My short answer is: yes (and there is nothing that could make me say otherwise.) But I can tell, Anon, that this is a question made thoughtfully and in good faith, one that exists in implicit conversation with Simone Weil's exhortation about not reacting to evil in a way that would increase it. So! I will provide a longer answer as well, and it's one I've spent some time meditating on.
Whatever you mean by "it" (Nazis, fascism, genocide), yes, it is a hard topic to navigate, intellectually and emotionally. In my view, this is an argument for approaching hard topics in fiction, not an argument against it. There are a number of factors influencing my position. For one thing, I'm against censorship. Living through the rise (again) of fascism in our own historical moment has strengthened my views on this. Moreover, the argument that maybe it would be better not to present "horrible" things/people or "hard topics" in fiction has been successfully used against queer fiction (and, not incidentally, public libraries) in the region where I live. As a queer woman, I find this both enraging and frightening.

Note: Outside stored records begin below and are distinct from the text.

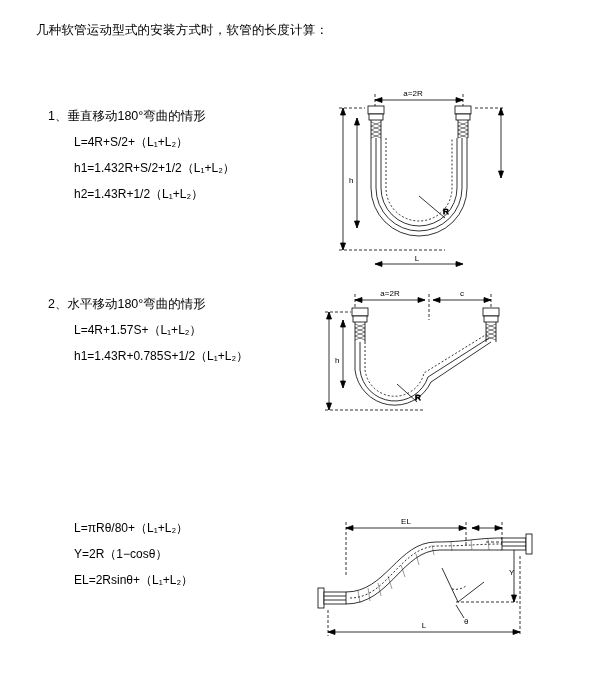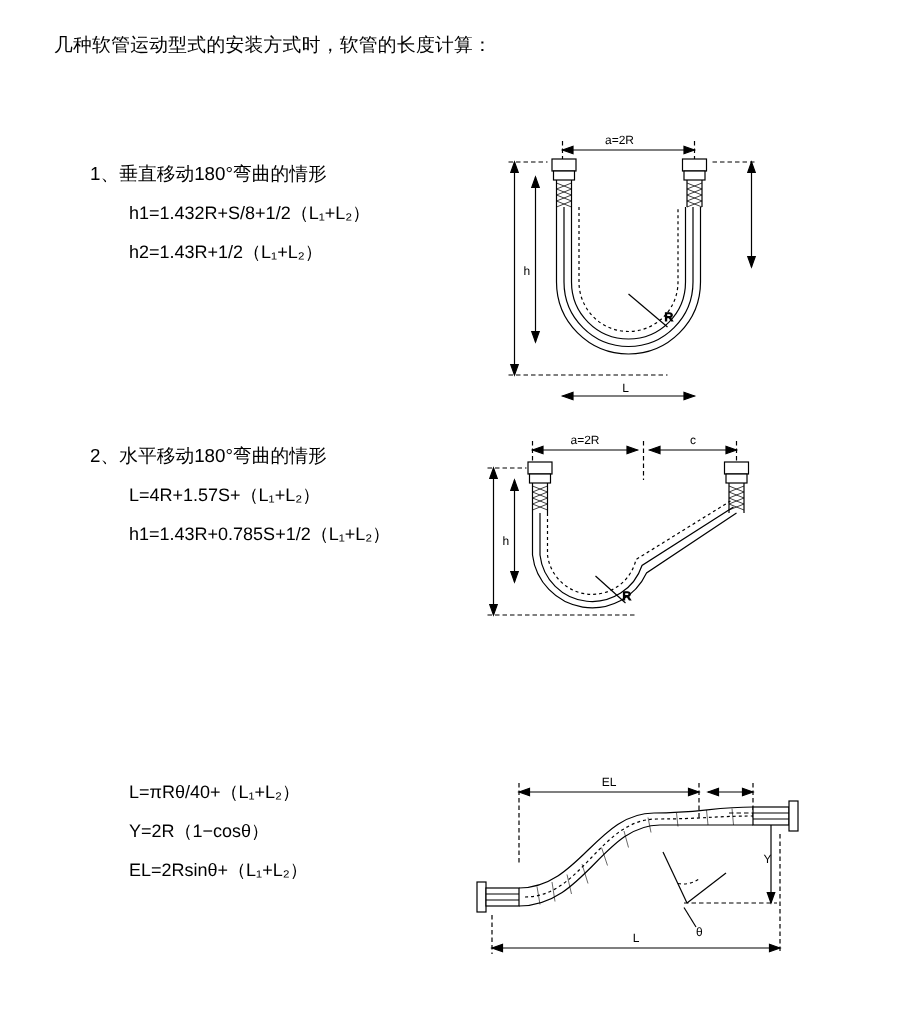"1、垂直移动180°弯曲的情形" .textblock { margin-left: 12px -> none }
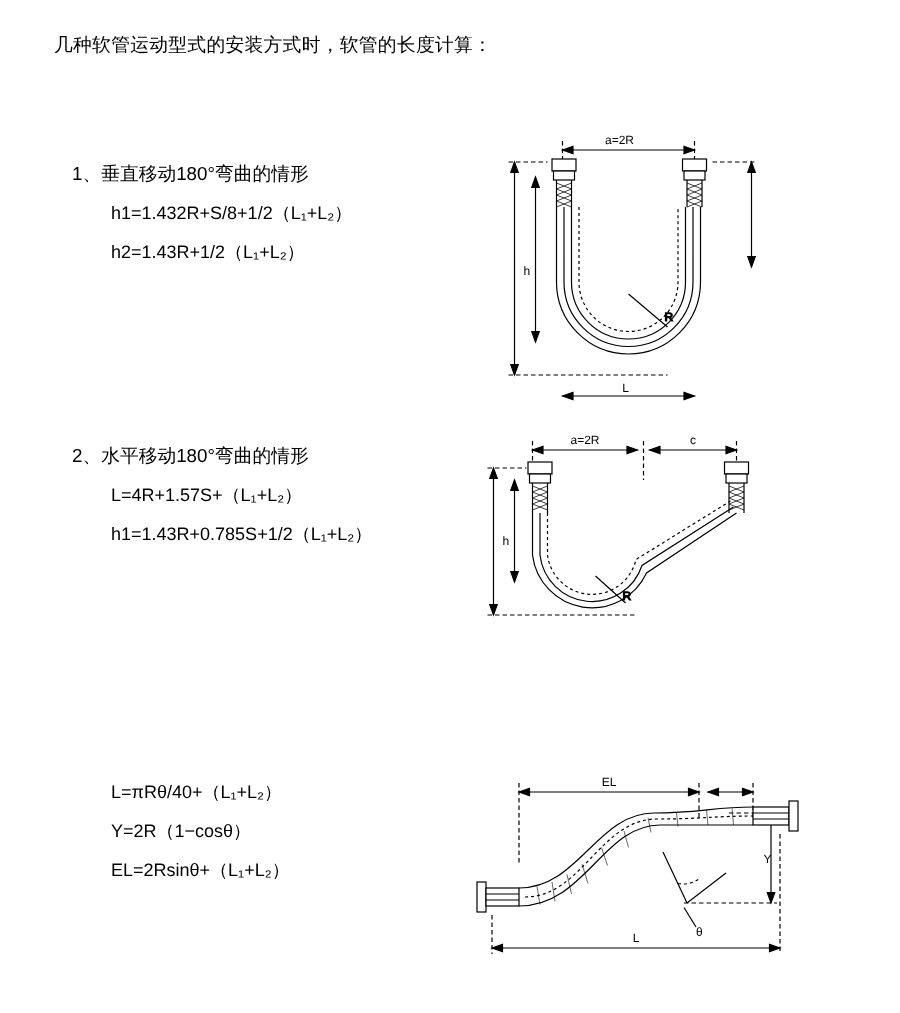"L=4R+S/2+（L₁+L₂）" p.formula { html: none -> <p>L=4R+S/2+（L₁+L₂）</p> }
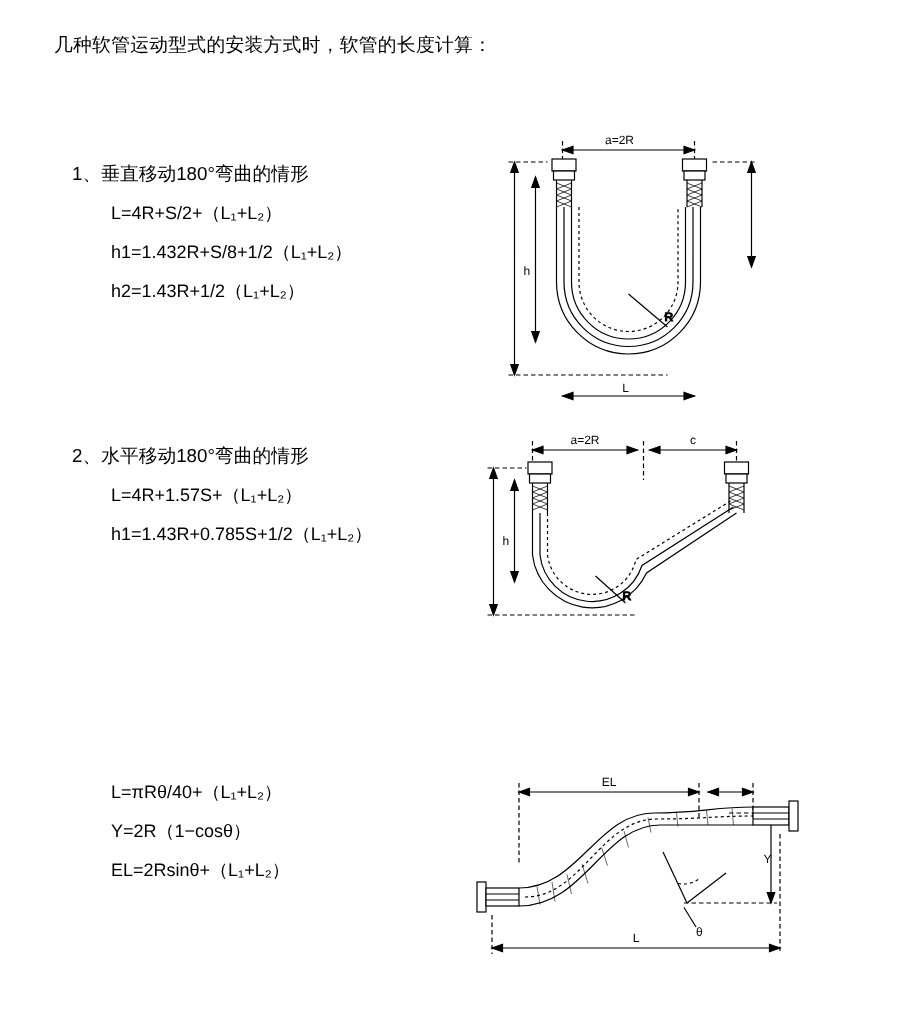"h1=1.432R+S/8+1/2（L₁+L₂）" p.formula { text: 1.432R+S/8+1/2 -> 1.432R+S/2+1/2 }
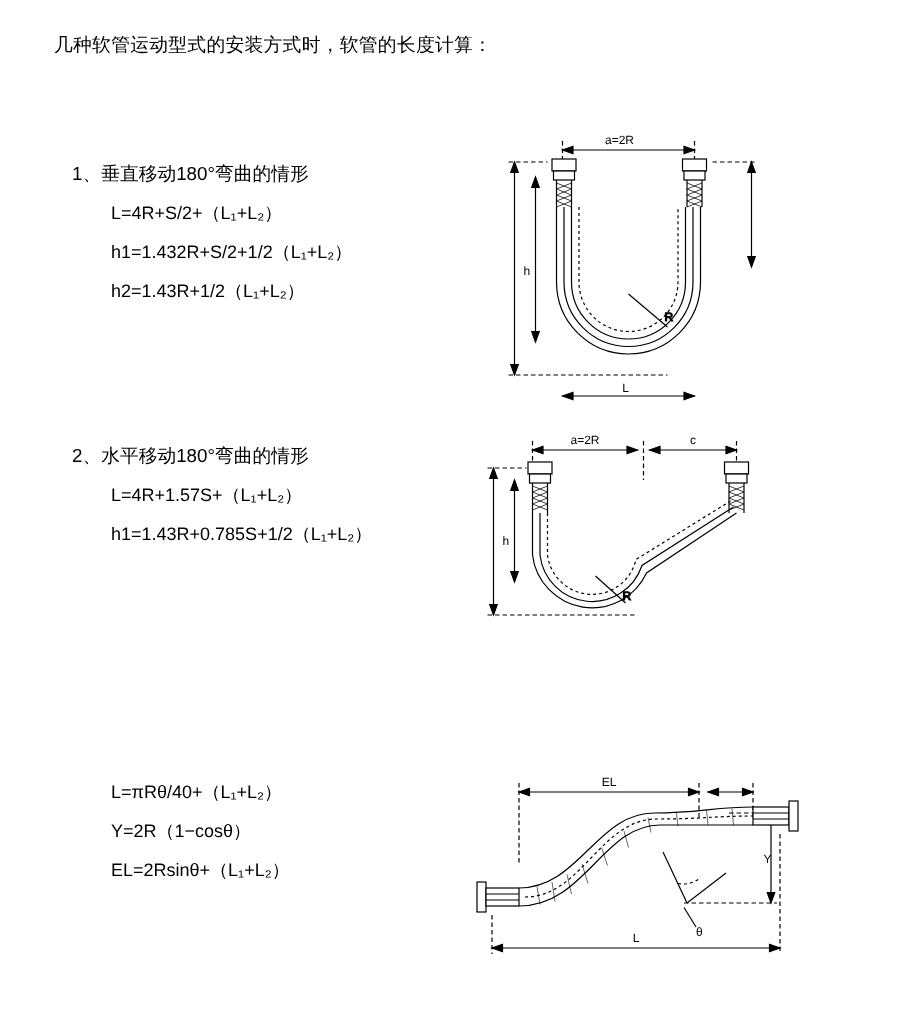"L=πRθ/40+（L₁+L₂）" p.formula { text: πRθ/40+ -> πRθ/80+ }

Also, there's precedent for this. People asked themselves this question about Nazis in the time of Nazis. Charlie Chaplin made the controversial comedy The Great Dictator because he wanted to show the absurdity of Hitler's self-delusion, and represent the grandiose plans of Europe's dictators (plural) as, quite literally, ridiculous. Conrad Veidt, having fled the Nazis, drew a personal boundary: he said he would play as many Nazis as Hollywood wanted him (6'2", German accent, cheekbones that could cut glass) to play, as long as their ideology was always represented as absolutely, irredeemably hollow/evil. Obviously (Casablanca) this did not prevent him from playing Nazis as chillingly plausible, complex human beings.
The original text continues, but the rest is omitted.